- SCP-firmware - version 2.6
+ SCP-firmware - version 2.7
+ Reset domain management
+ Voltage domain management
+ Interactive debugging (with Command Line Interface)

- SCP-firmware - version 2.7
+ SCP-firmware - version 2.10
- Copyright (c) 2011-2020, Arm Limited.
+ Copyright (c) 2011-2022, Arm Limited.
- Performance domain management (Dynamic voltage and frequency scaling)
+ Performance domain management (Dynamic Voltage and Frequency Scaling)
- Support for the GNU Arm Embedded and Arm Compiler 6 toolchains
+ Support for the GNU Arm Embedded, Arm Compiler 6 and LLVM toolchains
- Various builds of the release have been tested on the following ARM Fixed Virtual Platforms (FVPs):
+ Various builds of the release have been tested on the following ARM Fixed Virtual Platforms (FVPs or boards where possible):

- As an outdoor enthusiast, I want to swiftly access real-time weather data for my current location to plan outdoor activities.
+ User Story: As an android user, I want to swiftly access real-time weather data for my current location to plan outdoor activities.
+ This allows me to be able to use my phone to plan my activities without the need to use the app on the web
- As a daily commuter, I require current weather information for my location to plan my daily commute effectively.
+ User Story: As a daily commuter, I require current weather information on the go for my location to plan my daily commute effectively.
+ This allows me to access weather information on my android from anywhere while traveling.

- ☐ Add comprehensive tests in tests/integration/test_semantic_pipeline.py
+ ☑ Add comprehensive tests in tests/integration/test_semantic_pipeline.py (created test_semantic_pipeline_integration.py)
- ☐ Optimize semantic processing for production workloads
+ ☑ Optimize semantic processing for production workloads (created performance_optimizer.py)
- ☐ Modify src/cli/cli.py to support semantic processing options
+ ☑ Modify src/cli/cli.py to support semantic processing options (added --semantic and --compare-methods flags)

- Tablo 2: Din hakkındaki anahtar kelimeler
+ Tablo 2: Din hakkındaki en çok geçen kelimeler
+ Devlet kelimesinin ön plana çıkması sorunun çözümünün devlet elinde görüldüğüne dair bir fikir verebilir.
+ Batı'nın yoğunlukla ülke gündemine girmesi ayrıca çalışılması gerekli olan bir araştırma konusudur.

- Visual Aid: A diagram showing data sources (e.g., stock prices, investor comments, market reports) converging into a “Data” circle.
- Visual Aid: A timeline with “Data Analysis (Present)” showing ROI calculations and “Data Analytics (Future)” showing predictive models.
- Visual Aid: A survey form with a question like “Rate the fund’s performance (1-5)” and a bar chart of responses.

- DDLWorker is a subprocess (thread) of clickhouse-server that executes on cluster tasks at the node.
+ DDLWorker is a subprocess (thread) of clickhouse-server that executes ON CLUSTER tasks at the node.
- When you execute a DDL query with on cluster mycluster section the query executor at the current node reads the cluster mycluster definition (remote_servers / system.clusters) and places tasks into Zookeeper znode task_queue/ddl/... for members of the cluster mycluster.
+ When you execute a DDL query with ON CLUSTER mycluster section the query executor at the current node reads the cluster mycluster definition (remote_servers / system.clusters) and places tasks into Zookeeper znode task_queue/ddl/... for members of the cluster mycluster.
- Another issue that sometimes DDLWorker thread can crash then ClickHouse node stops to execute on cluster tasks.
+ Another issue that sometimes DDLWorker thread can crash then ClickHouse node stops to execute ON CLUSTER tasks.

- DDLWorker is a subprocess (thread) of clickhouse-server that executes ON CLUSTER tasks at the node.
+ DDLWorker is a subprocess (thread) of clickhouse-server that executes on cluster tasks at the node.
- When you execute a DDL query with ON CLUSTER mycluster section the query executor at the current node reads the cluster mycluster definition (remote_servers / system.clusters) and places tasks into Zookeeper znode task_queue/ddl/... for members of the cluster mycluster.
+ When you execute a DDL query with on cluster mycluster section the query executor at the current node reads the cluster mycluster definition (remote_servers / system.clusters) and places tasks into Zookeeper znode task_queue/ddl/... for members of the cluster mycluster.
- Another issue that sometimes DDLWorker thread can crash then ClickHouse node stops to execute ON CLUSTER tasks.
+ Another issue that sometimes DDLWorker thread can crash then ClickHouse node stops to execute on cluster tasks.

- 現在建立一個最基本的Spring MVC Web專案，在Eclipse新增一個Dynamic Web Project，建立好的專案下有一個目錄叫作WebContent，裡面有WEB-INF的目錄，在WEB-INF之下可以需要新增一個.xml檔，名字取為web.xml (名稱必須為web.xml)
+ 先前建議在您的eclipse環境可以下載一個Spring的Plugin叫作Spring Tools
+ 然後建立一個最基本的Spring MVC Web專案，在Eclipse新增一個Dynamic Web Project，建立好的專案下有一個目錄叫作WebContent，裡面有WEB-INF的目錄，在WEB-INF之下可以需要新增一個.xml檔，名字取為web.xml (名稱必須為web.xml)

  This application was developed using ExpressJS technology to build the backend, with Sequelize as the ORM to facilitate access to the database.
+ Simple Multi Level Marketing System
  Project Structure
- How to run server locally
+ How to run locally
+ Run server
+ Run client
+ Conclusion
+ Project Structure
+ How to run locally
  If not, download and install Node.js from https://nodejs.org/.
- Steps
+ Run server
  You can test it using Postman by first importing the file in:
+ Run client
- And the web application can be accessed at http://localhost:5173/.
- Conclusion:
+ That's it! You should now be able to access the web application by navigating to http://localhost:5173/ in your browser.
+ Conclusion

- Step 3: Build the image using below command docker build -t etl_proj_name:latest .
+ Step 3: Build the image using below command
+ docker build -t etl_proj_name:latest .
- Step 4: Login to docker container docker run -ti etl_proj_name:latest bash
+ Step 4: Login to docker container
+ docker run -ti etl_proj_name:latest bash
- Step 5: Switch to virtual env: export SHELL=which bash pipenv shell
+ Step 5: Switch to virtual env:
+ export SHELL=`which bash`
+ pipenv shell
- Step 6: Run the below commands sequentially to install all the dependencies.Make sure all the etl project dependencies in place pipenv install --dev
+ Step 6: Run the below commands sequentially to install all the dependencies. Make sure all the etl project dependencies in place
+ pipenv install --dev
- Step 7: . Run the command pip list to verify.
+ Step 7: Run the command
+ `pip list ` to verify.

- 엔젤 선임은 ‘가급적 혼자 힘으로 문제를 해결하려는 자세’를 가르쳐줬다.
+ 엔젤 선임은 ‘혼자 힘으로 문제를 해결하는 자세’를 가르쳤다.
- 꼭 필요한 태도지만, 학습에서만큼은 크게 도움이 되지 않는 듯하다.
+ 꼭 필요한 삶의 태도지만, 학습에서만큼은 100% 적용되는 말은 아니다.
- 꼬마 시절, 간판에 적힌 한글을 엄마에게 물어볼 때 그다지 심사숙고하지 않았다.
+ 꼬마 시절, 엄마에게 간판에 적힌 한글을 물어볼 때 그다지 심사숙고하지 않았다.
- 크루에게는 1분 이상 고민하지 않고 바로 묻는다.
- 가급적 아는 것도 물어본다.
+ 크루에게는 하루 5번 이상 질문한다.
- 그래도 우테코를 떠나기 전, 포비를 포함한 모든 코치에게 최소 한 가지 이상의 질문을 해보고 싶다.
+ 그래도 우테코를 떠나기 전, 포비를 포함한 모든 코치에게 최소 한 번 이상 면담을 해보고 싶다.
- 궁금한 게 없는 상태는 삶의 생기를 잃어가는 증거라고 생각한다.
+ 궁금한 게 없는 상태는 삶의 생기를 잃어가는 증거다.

▶ AIM OF THE TASK: Scan the material for "location" and copy the lines that hold it.

▶ YOUR RESPONSE:
- As an outdoor enthusiast, I want to swiftly access real-time weather data for my current location to plan outdoor activities.
+ User Story: As an android user, I want to swiftly access real-time weather data for my current location to plan outdoor activities.
- As a daily commuter, I require current weather information for my location to plan my daily commute effectively.
+ User Story: As a daily commuter, I require current weather information on the go for my location to plan my daily commute effectively.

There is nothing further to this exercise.